The analysis in the current edition of the Department of Energy's "This Week in Petroleum" highlights an unexpected finding from the department's Short Term Energy Outlook: a forecast of a pronounced uptick in US oil production for next year, by 8% compared to this year. The commentary emphasizes that this reflects more than just a rebound from production that was temporarily shut in by this year's hurricanes. What struck me, however, was how neatly the graph accompanying the analysis illustrated the delayed impact of changes in market conditions on our oil output. As the incoming US administration contemplates its policy stance towards the domestic oil and gas industry, it's worth thinking about how they might benefit from these lagged effects during the next four years, but pay for them in a possible second term, particularly if US energy policy turns more negative to oil next year.
When I studied macroeconomics in graduate school 25 years ago, it was generally understood that changes in fiscal policy--tax cuts and spending increases--involved a time-lag of about two years before they produced the desired results, while the effects of monetary policy--changes in interest rates and the money supply--lagged by about one year. (We haven't heard much about such lags during the current crisis, and even if they have shortened, they prevent any stimulus from yielding the instantaneous result the media seem to expect.) Energy has its own inherent time-lags. For large oil projects, such as offshore production, the delay from "green light" to first production is typically 5-7 years. That compounds the volatility of the oil markets, because by the time new supplies come on the market, the conditions that prompted them may have changed dramatically, as we are now witnessing.
The above chart is a modified version of the one in the EIA's weekly report. I've deleted the Alaskan and Lower-48 production volumes in the original graph and substituted the annual average WTI price, while retaining the annual year-on-year percent change in production. With that price overlay, the effects of the oil price collapse of the late-1990s, precipitated by the Asian Financial Crisis, are evident in both a short-term drop in US oil output and an echo roughly six years later. Although much of the drop in 2005 was attributable to Hurricanes Katrina and Rita, the decline in 2004 reflects a dearth of new production, due to projects that were delayed or cancelled when oil company revenues collapsed in 1998 and 1999. But that relationship also works in both directions.

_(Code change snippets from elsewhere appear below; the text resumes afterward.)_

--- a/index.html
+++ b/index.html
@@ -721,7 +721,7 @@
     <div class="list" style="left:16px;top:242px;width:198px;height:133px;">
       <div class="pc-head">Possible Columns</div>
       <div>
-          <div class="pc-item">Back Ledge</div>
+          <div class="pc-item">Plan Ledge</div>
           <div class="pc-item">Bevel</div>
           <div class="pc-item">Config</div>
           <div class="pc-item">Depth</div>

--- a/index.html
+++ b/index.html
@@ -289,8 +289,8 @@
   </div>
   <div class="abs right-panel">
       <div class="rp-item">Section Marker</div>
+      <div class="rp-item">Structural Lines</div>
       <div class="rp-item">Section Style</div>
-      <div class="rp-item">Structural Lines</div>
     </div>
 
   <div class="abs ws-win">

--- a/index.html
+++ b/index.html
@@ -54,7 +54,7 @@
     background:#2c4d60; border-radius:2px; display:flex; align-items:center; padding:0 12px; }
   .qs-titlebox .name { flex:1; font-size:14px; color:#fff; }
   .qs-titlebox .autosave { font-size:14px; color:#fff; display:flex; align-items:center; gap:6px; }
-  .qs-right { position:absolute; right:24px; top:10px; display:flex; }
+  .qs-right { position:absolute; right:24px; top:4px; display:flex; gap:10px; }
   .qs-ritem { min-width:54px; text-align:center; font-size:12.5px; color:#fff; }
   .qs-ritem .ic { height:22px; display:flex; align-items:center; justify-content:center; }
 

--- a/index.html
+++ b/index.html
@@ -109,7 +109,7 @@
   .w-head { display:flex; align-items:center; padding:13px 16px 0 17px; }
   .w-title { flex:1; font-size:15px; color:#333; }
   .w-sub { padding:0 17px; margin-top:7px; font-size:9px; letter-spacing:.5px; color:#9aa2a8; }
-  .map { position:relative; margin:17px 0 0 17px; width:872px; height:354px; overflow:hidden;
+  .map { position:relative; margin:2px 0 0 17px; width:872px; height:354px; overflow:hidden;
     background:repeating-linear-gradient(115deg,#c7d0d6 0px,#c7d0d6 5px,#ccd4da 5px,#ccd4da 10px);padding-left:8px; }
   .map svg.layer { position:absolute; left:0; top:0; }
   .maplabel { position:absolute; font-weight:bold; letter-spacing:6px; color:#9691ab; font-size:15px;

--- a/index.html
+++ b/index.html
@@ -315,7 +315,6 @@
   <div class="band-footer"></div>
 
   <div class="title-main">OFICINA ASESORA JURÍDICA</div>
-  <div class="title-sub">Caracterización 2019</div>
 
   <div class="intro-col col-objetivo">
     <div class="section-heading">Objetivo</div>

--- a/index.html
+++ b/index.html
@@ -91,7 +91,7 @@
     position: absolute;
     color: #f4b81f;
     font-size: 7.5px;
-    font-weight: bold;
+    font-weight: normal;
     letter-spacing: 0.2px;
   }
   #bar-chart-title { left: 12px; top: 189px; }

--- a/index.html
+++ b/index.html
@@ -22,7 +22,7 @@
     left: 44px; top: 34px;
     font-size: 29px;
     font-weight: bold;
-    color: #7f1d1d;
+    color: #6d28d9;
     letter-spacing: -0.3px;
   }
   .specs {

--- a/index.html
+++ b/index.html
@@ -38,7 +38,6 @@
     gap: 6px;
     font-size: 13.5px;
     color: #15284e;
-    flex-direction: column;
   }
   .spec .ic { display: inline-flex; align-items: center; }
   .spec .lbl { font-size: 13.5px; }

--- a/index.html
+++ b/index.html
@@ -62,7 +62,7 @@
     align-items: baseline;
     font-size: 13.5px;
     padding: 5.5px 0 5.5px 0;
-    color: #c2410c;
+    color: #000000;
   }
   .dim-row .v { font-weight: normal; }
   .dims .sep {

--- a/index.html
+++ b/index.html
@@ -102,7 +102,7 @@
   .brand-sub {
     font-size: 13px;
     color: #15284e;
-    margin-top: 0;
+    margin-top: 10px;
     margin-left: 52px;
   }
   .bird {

It is hardly coincidental that we should anticipate an oil production rise in 2009, five years after prices began their steady upward march in 2004. That trend might continue for a few years, when projects initiated when oil was $60, $80 or $100 come onstream. However, if we expect oil prices next year to be no higher than they are now, despite the rapid escalation in production costs over the last few years, then we might reasonably expect a dip in production, over and above normal decline rates, beginning around 2013 or 2014.
There's certainly a lot more to US oil production than a simple cause-and-effect relationship with oil prices. Government policies play an important role, as well, and it's reassuring to hear the House Majority Leader, Representative Hoyer (D-MD) indicate that the Congress would not seek to reinstate the recently-expired federal offshore drilling moratorium. Nevertheless, it's worth keeping in mind that oil supplies are ultimately price-elastic, just as oil demand has proved to be. If the lagged response to flagging oil prices coincides with policy decisions that reinforce their effect--for example, if the new administration follows through on President-designate Obama's campaign promise to impose a windfall profits tax on the largest US oil companies--we could be facing a substantial future drop in output that could negate much of our efforts to wean the US off of imported oil. We need to keep in mind that every million barrels per day of domestic oil production is the equivalent of roughly 20 billion gallons per year of ethanol, and is worth $20 billion to our trade deficit, even at today's diminished prices.